When the family gets home, they’re shocked to discover that Walt is not in custody, but instead packing his bags at the house. Though Uncle Jack made off with the majority of Walt’s money, he was kind enough to leave him with one barrel, totaling somewhere around $11 million. Walt commands his family to pack their things for a new life, but as it becomes clear that Hank was killed, they take sides against him: first, Skyler draws a kitchen knife and cuts his hand, then Junior calls the police when Walt manages to subdue her. Desperate and alone, Walt grabs Holly and hits the road.

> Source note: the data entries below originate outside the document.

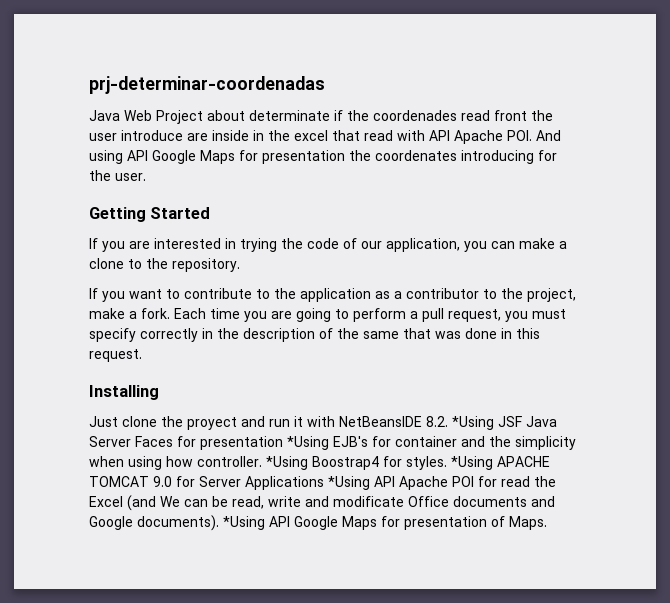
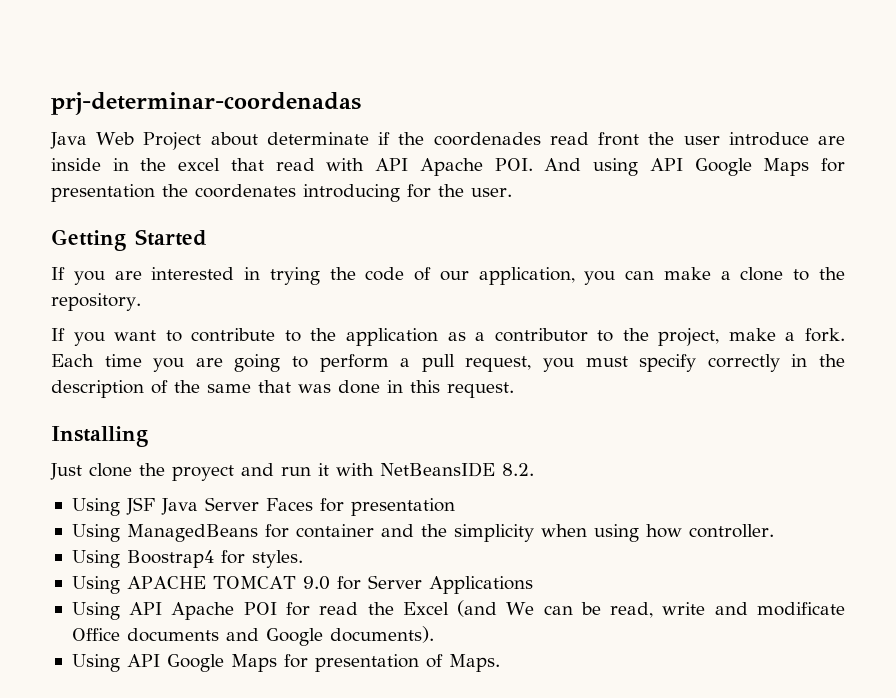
[452,416,494,430] *Using -> [71,498,120,516] // Using
[287,436,368,450] *Using EJB's -> [71,524,258,542] // Using ManagedBeans
[266,456,308,470] *Using -> [71,550,120,568] // Using
[451,456,493,470] *Using -> [71,576,120,594] // Using
[328,476,370,490] *Using -> [71,602,120,620] // Using
[223,516,265,530] *Using -> [71,654,120,672] // Using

While the police file an Amber Alert for Holly, Walter calls Skyler one more time: growling menacingly through inaudible tears, he unloads all of his anger at her, warning her never to cross him again and confirming that Hank is dead — more importantly, however, he consciously takes sole responsibility for everything that’s happened and lets Skyler off the hook while the police are listening in. He then drops off Holly in a firetruck and climbs into the red car that would have given Jesse a new life if he’d taken it. He told Skyler that he “still had things to do.”
The title of this episode, incidentally, is “Ozymandias,” a reference to the Percy Bysshe Shelley sonnet of the same name. The short poem, which Brian Cranston read for an ominous promotional spot, details the ruin of an ancient king who once thought his works immortal: the inscription on a ruined statue implores the viewer to look on his works and despair, and yet nothing remains of his kingdom. We have, in this relentlessly brutal episode, the collapse of Heisenberg’s empire. His money is gone, his family is gone, his meth isn’t even blue anymore. His inscription, as we know from the flash-forward, will be Heisenberg written in spray paint. Nothing beside remains.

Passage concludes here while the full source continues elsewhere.